Augmentation Mammaire Avant/Après

Questions fréquentes

 

Combien coûte une augmentation mammaire au Québec?

L’augmentation mammaire avec des prothèses salines ou en silicone coûte généralement entre 9000$ et 12000$ au Québec.

 

Peut-on allaiter après une augmentation mammaire?

Oui, l’allaitement est possible puisque les prothèses sont situées derrière la glande mammaire peu importe l’emplacement de la cicatrice. La pose d’implants par voie axillaire et sous-mammaire ne pose aucun risque pour l’allaitement parce que les canaux lactifères sont situés à distance.
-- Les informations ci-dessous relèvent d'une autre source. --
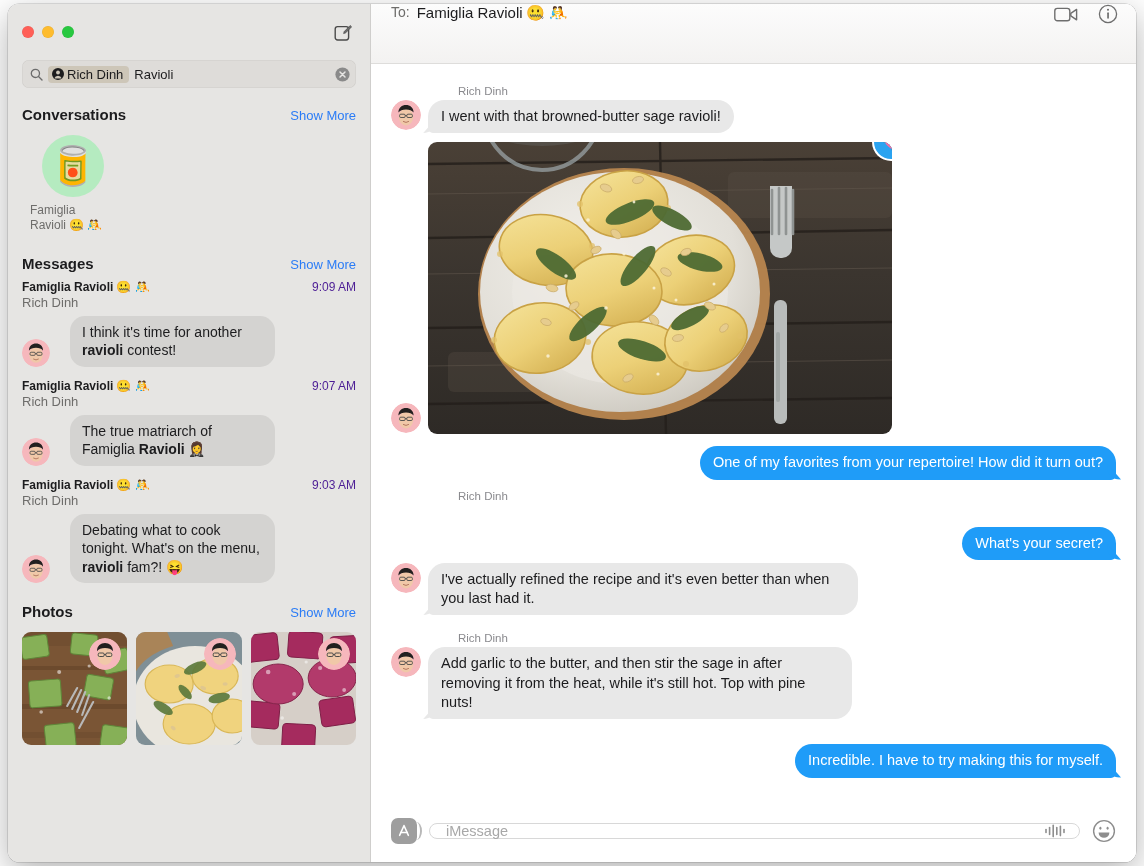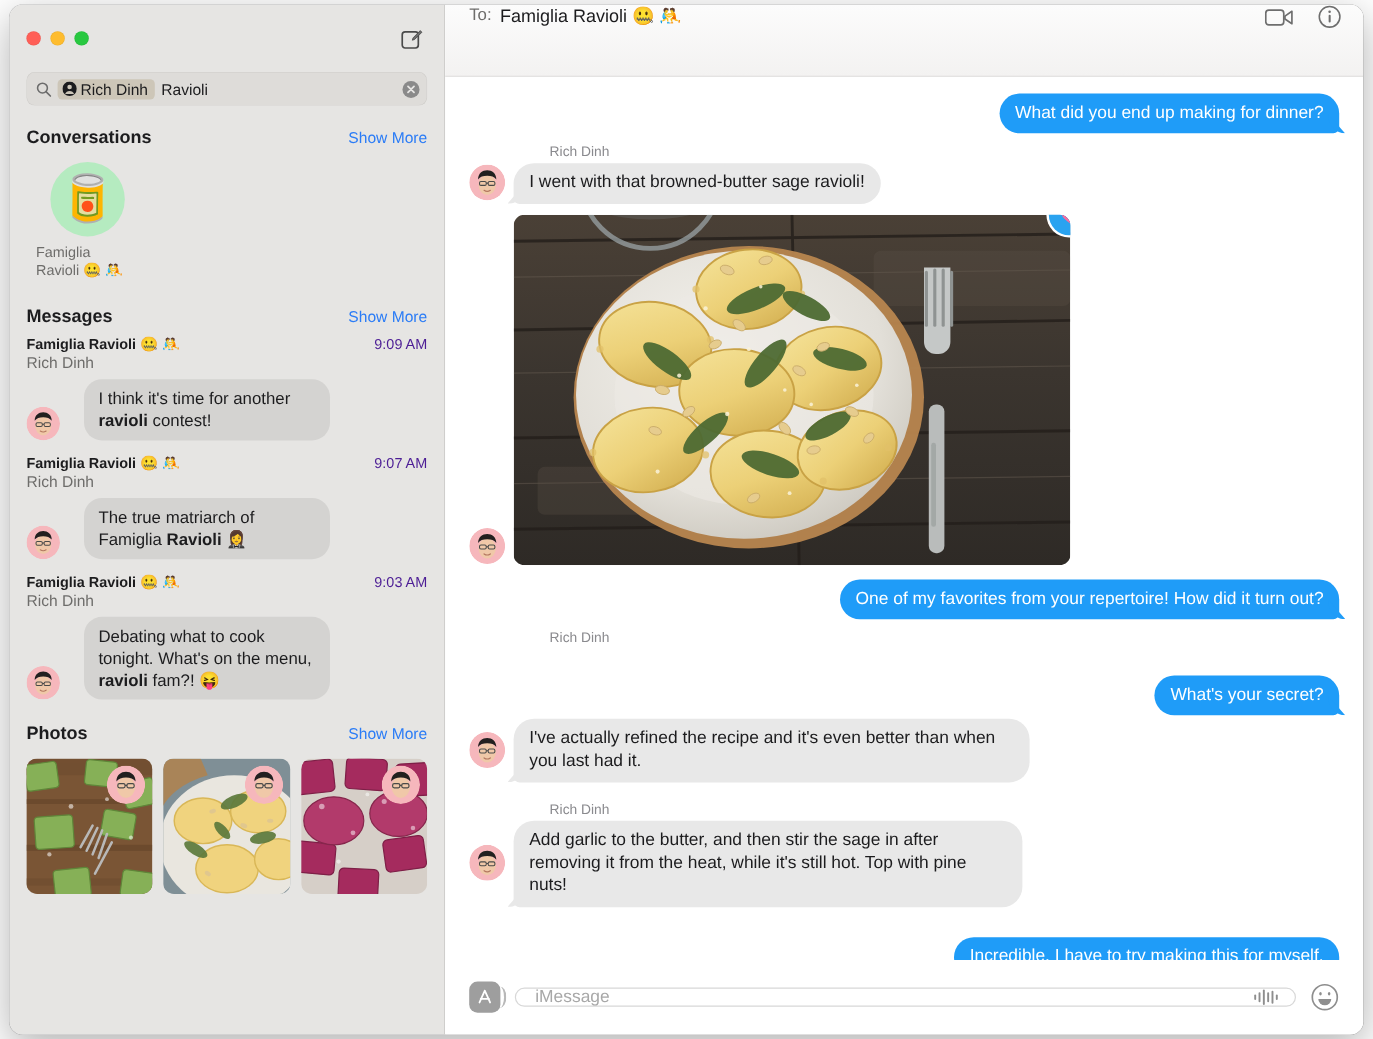"What did you end up" div.row { html: <div> <div>What did you end up making for dinner?</div> </div> -> none }
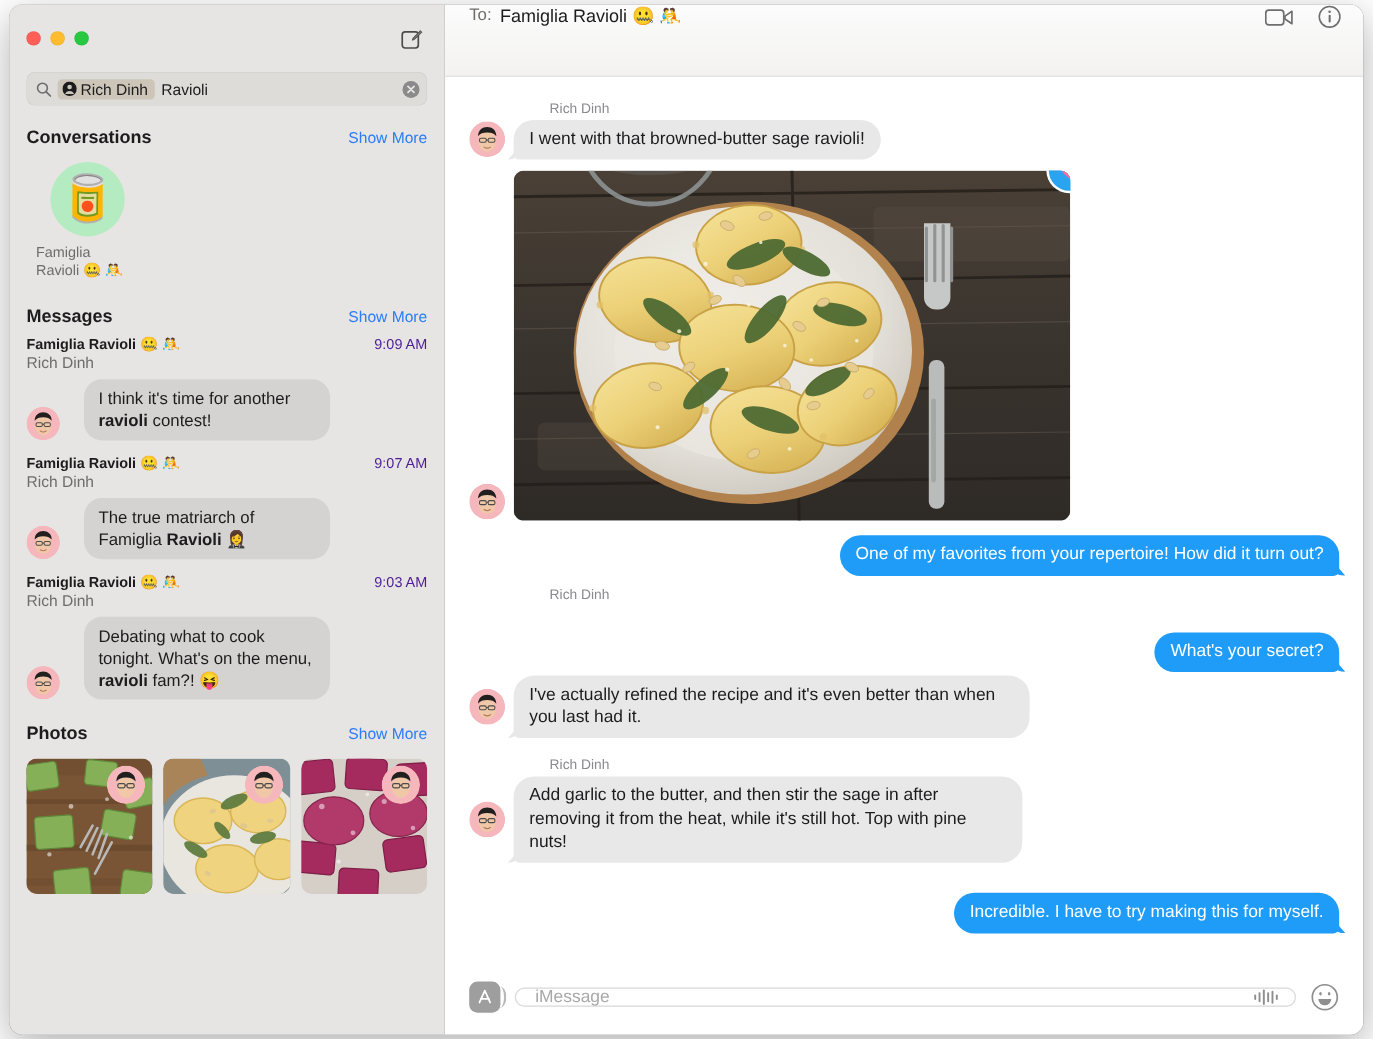"I went with that browned-butter" .row.in { align-items: center -> flex-start }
Pour ce qui est de la pose de prothèse par voie hémi aréolaire, elle requiert une meilleure précision technique, mais avec un chirurgien expérimenté est en mesure d’effectuer l’opération en préservant les canaux lactifères et leur arborisation terminale.

 

Quels sont les risques et complications liés à une augmentation mammaire?

Le Dr. Moufarrège vous expliquera les risques en détail lors de votre première consultation:

  • Les infections post opératoires. Votre chirurgien vous prescrit des antibiotiques à prendre comme mesure préventive 5 jours avant l’opération chirurgicale.
  • La contracture capsulaire. Le durcissement des tissus cicatriciels autour de l’implant survient chez quelques patients. Si cela se produit, le patient remarquera une douleur et devra consulter un médecin. Les causes de contracture capsulaire sont diverses, mais grâce aux nouvelles techniques chirurgicales et à la qualité des prothèses, les cas de contractures capsulaires ont été réduits au minimum.
  • La rupture de l’implant. Les qualités élevées des prothèses ont réduit au minimum ce risque. De plus, les fabricants offrent généralement une garantie de remplacement à vie. Si une prothèse venait à se casser, il suffirait de la changer et il n’y aurait pas de risque pour la santé tant que les prothèses sont en gel hautement cohésif ou en solution saline.

 

Est-il possible de faire des mammographies avec des implants?

Oui, il est possible de faire une mammographie avec des prothèses, il suffit d’aviser le technicien afin qu’il prenne des photos de tous les tissus mammaires autour de l’implant. L’augmentation mammaire n’affecte pas votre risque de cancer du sein ou son dépistage.